Wavelet Translation   Transform from time domain to a subband time-frequency scalogram 
 
Wavelets are small "packets" of signals that can be thought of as high- and lowpass filters. A wavelet transform applies those filters recursively to a signal.

This module contains a pyramidal algorithm: The signal is high- and lowpass filtered and decimated (half of the samples are "thrown away"). Then the lowpass filtered signal is again put through the high/lowpass stage and so on until the size of the decimated subband signal is very small (the size of the filter kernel). What you get is a multiresolution subband coded version of the signal, a mixture of a time domain and a frequency domain representation. High frequency information has bad frequency resolution and good time resolution, low frequency information has a fine frequency resolution and a bad time resolution which somehow corresponds to our auditive perception system. Like the fourier transform the transform is invertable. Unlike the fourier transform the signals are always real and not complex and the filter has compact support (i.e. the coefficients are localized in time while the fourier transform uses sinosoidal filters that have an infinite duration).

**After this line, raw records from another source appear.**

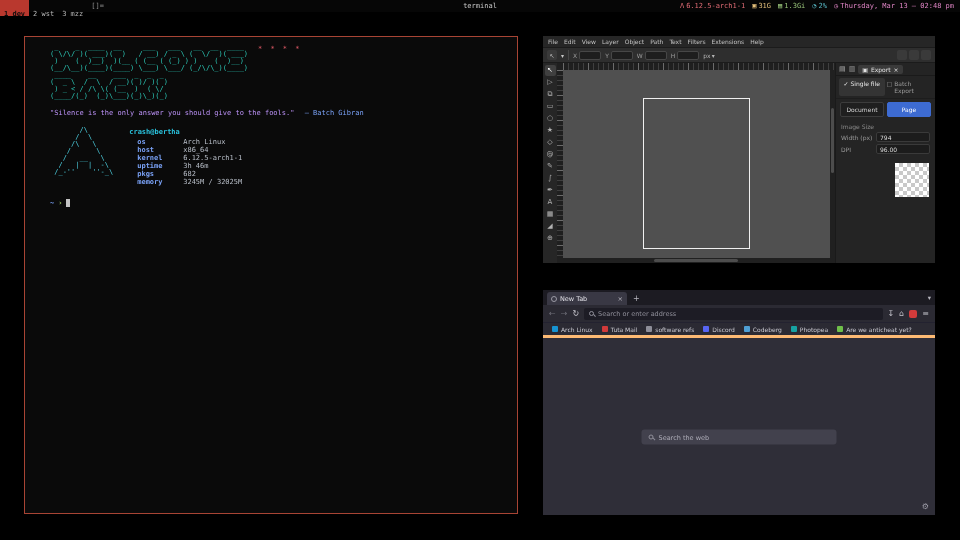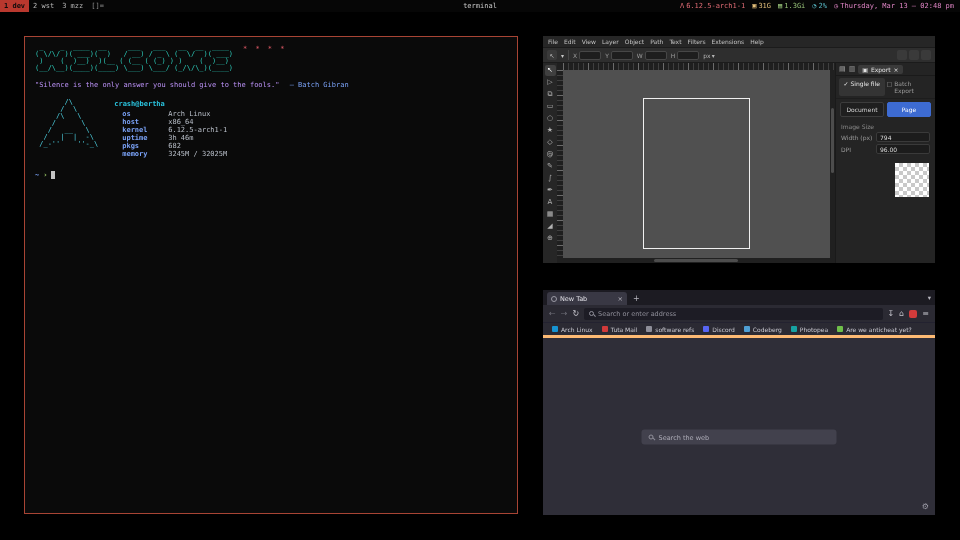--- a/index.html
+++ b/index.html
@@ -12,7 +12,7 @@
                display:flex; align-items:center; font-family:"DejaVu Sans Mono",monospace;
                font-size:7px; color:#b9b9b9; }
   .tags { display:flex; align-items:stretch; height:12px; }
-  .tag { padding:0 4px; line-height:12px;text-align:right; }
+  .tag { padding:8px 4px; line-height:12px;text-align:right; }
   .tag.selected { background:#b9382e; color:#0b0b0b; font-weight:bold; }
   .layout-symbol { padding:0 4px; line-height:12px; color:#8f8f8f; }
   .sb-title { position:absolute; left:50%; transform:translateX(-50%); color:#c9c9c9; }

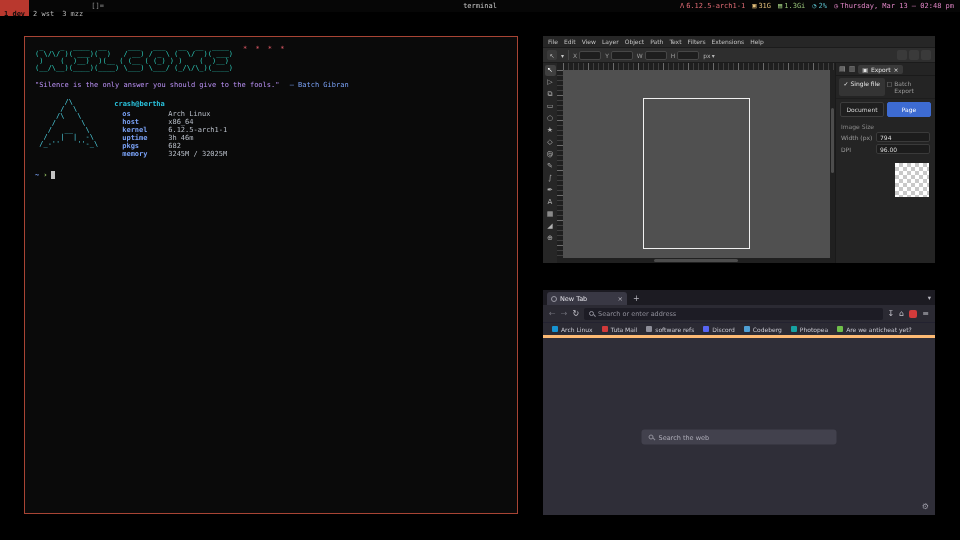--- a/index.html
+++ b/index.html
@@ -21,7 +21,7 @@
 
   
   .terminal { position:absolute; left:24px; top:36px; width:494px; height:478px;
-              background:#0a0a0a; border:1px solid #a84434; padding:7px 10px;
+              background:#0a0a0a; border:1px solid #a84434; padding:7px 25px;
               font-family:"DejaVu Sans Mono",monospace; font-size:7px; line-height:8px; color:#b8bcc2; }
   .art-wrap { position:relative; }
   pre { white-space:pre; font-family:"DejaVu Sans Mono",monospace; }

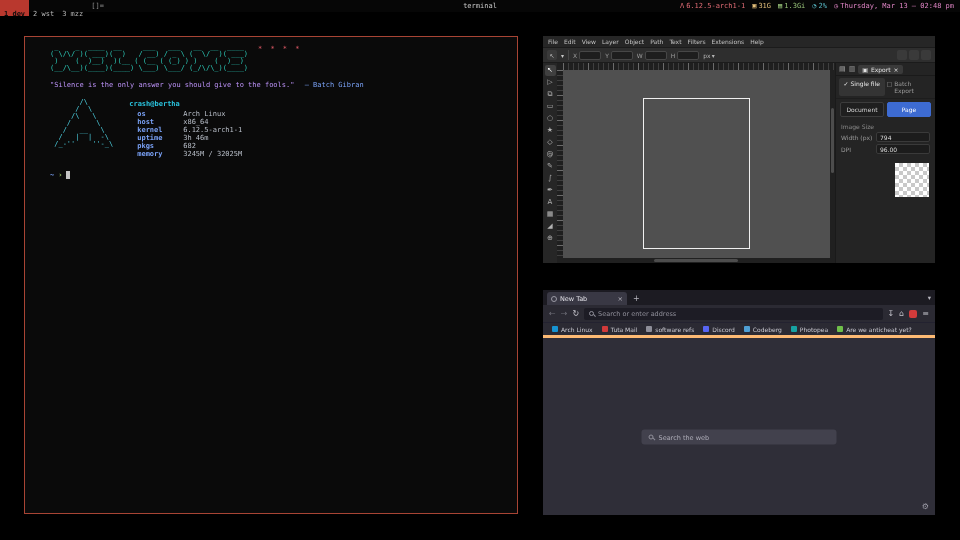--- a/index.html
+++ b/index.html
@@ -174,6 +174,10 @@
 ( \/\/ )( ___)(  )   / __) / _ \ (  \/  )( ___)
  )    (  )__)  )(__ ( (__ ( (_) ) )    (  )__) 
 (__/\__)(____)(____) \___) \___/ (_/\/\_)(____)</pre>
+    <pre class="art"> ____    __    ___  _  _  _ 
+(  _ \  /  \  / __)( )/ )( )
+ ) _ &lt; / /\ \( (__  )  ( \/ 
+(____/(_)  (_)\___)(_)\_)(_)</pre>
     <span class="art-decor">* * * *</span>
   </div>
   <div class="quote">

  Input and output file: Time domain or wavelet domain signal depending on the direction chosen. The output of the forward transform is that of a pyramid: We start with the few coefficients of the last lowpass filter stage followed by the last highpass filter. Next we find the highpass coefficients of the successive scales (going from subbands belonging to lower frequencies to those belonging to high frequencies). Each successive subband is twice as long as its predecessor.

Filter: Although an infinite number of filters (wavelets) exist you can only choose between a few that are widely used and were introduced by Ingrid Daubechies. The number after the name corresponds to the filter order (number of coefficients). The difference between the higher order filters is very small while the Daub4 is most different from the others. Try to use different filters for forward and backward transform! Unfortunately the module requests that the input file for a backward transform be of a certain size (the exact size of a forward transform with the same filter). Be careful when you process the forward transformed files because changing the length of the file may cause FScape to reject the file for backward translation. This will be fixed in the next versions.

Gain per Scale: Often the coefficents belong to low scales are much higher than those belong to high scales. This can cause problems for integer output files because it will introduce high quantization noise in the high scales. Try to tune this parameter so that the volume of the forward transform output will remain approximately constant over the whole file (alternatively use floating point files).

Direction: Forward for time input/ fourier output; backward for fourier input/ time output.

Interleaved processing: This is the result of a bug in an early version. By checking this gadget FScape transforms multichannel files not channel by channel but as one big stream of interleaved samples. Beware of monoincompatible phase problems when manipulating the wavelet files!


Toolbar: Popup menus for loading and saving settings, presets and options. Refer to a the basic chapter on process windows.

Processbar: Buttons for closing the module, starting and stopping processing. Process gauge. Refer to a the basic chapter on process windows.


Known bugs: No special treatment of the signal boundaries. Nonzero coefficients beyond the boundaries are thrown away at the moment. For large signals this does not seem to be a problem, however.

To be done: Don't refuse input files that have the "wrong" size for backward translation. More filters.